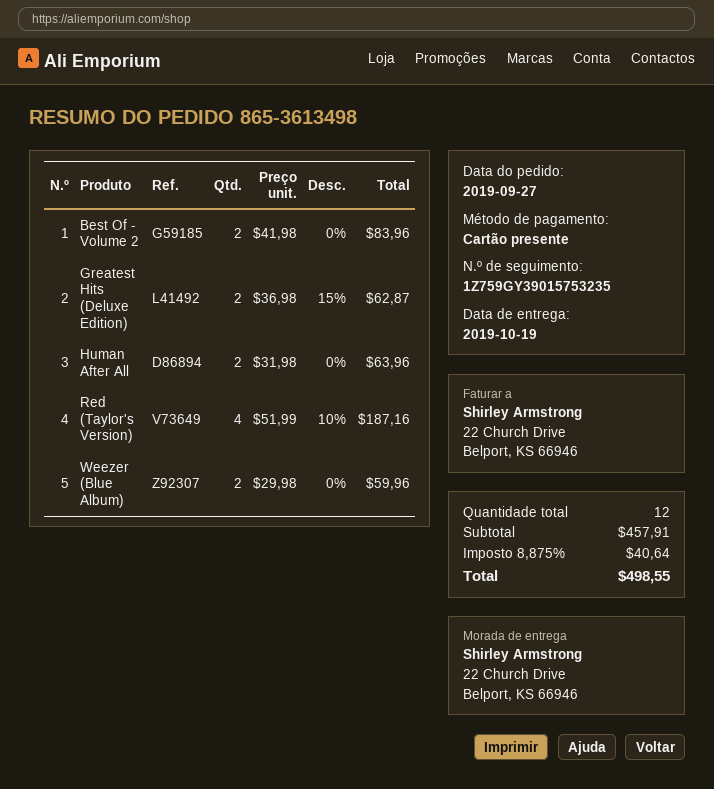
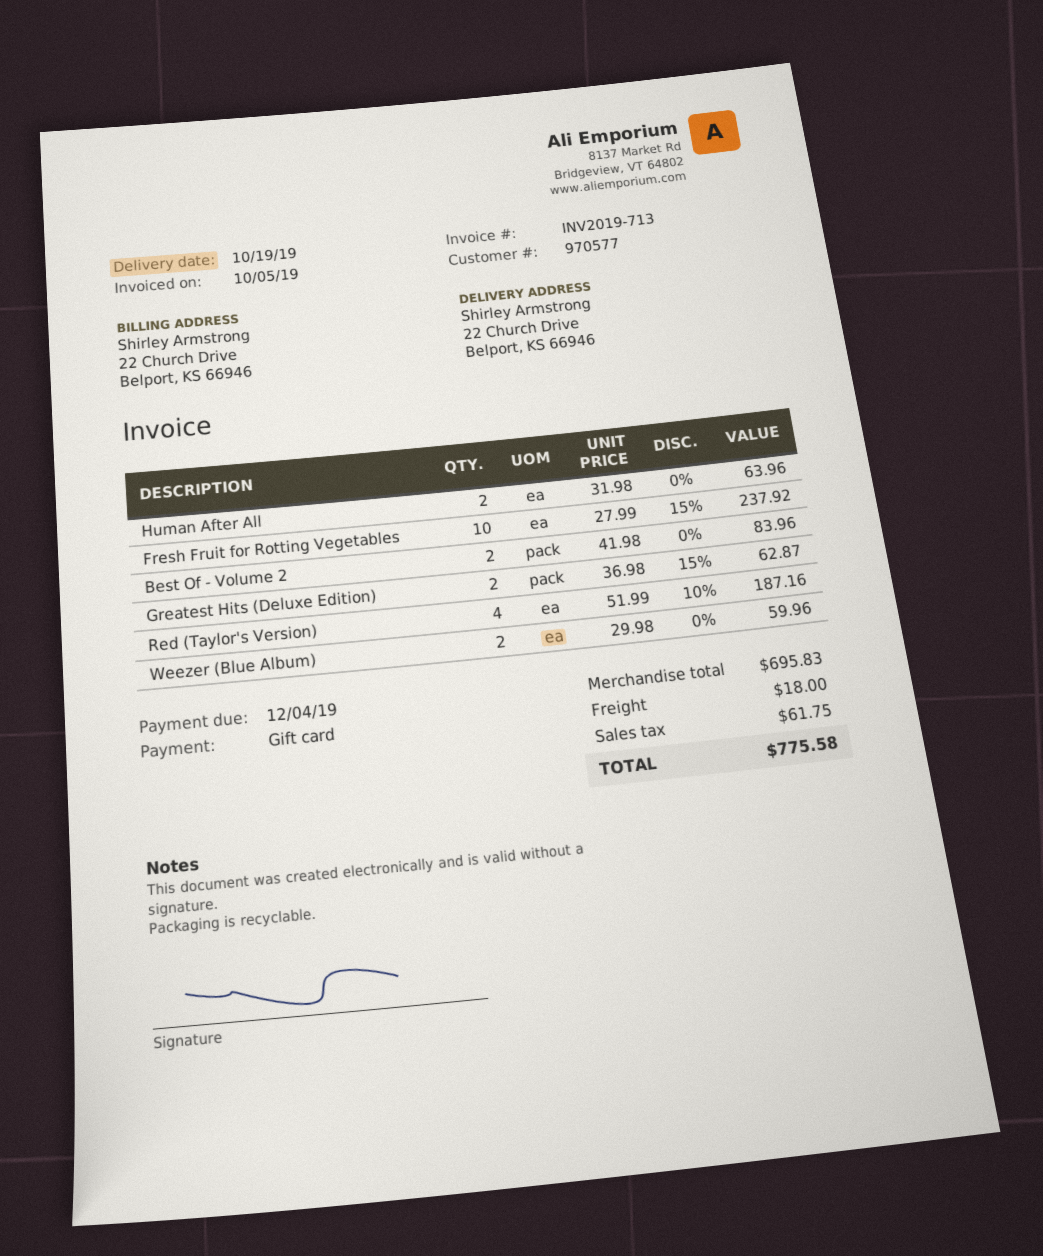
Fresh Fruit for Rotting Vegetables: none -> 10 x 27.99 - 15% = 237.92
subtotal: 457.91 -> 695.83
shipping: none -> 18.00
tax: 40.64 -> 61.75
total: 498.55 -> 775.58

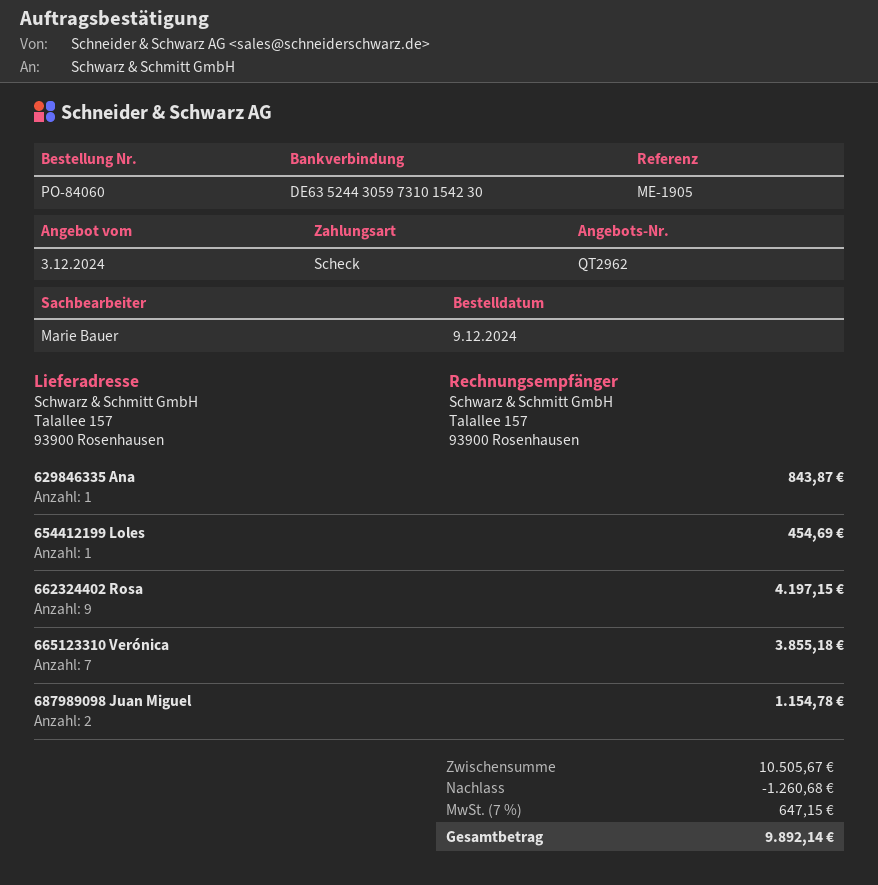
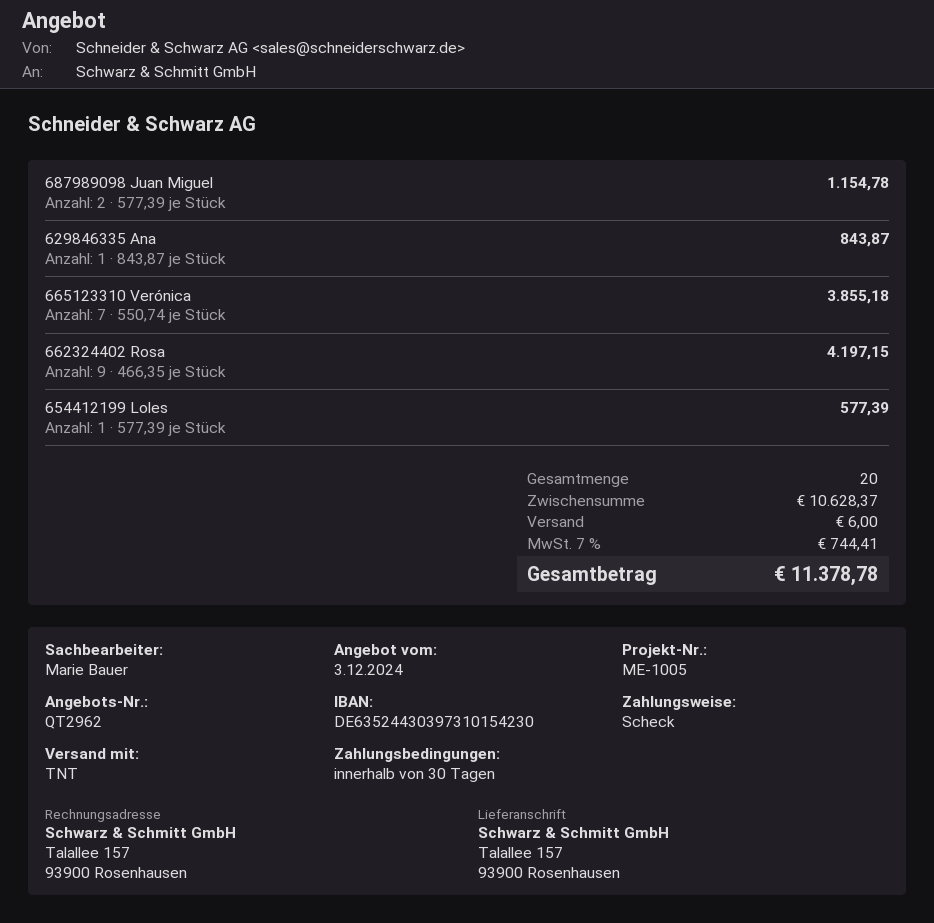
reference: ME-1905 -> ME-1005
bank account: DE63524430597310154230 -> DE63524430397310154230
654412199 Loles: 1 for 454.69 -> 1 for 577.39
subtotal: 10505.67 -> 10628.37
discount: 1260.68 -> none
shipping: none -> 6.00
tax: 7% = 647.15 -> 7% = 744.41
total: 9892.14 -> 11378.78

==

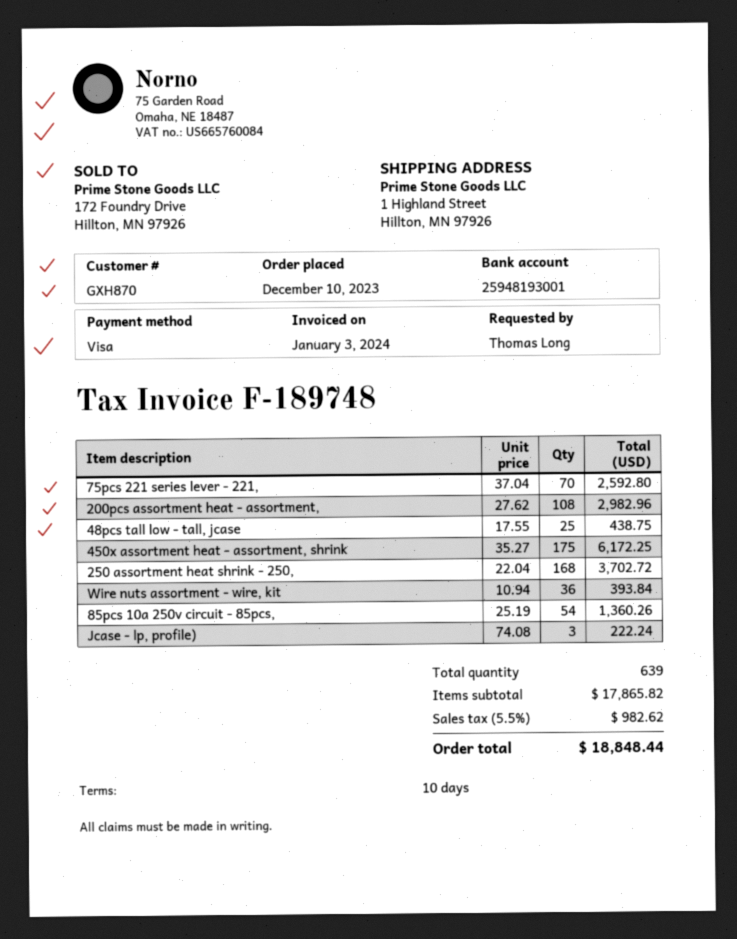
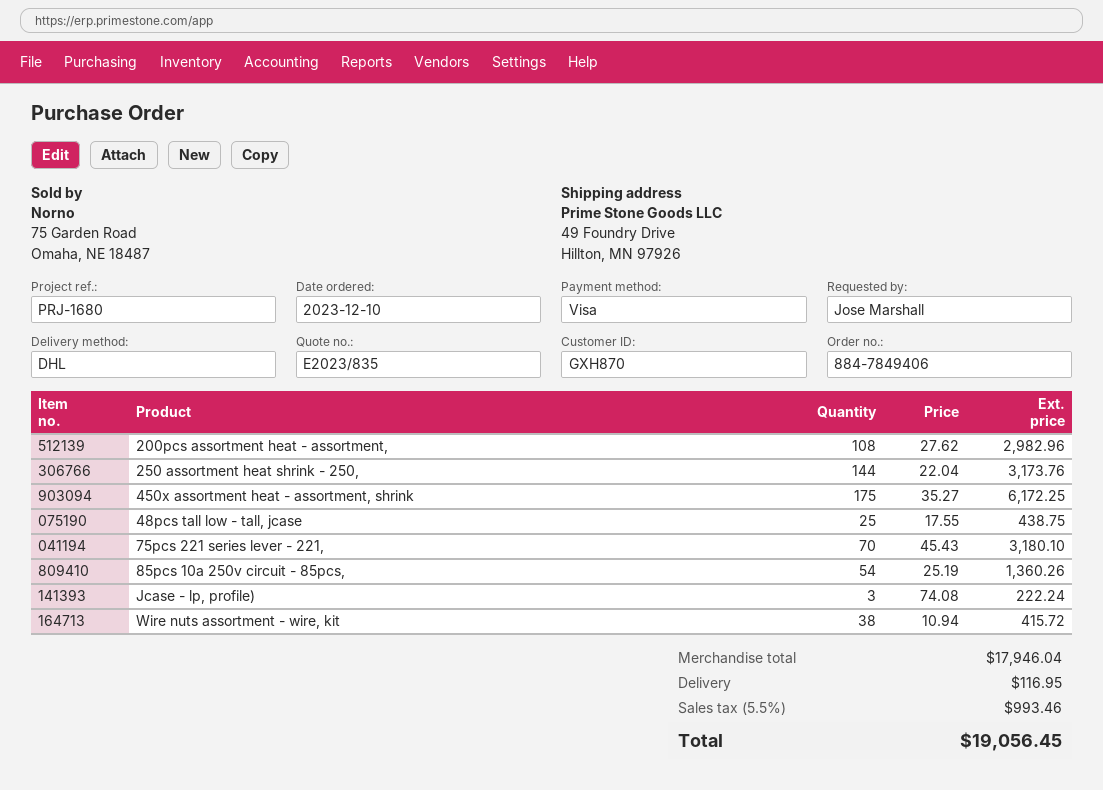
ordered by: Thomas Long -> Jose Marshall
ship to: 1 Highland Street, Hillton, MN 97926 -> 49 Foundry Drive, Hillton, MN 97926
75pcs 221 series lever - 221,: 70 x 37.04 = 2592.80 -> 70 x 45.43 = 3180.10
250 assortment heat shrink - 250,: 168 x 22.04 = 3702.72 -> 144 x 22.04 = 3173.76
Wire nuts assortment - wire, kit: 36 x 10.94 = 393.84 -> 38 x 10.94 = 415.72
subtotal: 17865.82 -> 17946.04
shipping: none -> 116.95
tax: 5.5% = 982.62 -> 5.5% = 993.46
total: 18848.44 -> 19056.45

Exercise requirements
Transcribe, word for word, the stretch of lines in the data above from the one with "total: 498.55 -> 775.58" through the one with "total: 9892.14 -> 11378.78"; omit all pictures.

Reply
total: 498.55 -> 775.58

reference: ME-1905 -> ME-1005
bank account: DE63524430597310154230 -> DE63524430397310154230
654412199 Loles: 1 for 454.69 -> 1 for 577.39
subtotal: 10505.67 -> 10628.37
discount: 1260.68 -> none
shipping: none -> 6.00
tax: 7% = 647.15 -> 7% = 744.41
total: 9892.14 -> 11378.78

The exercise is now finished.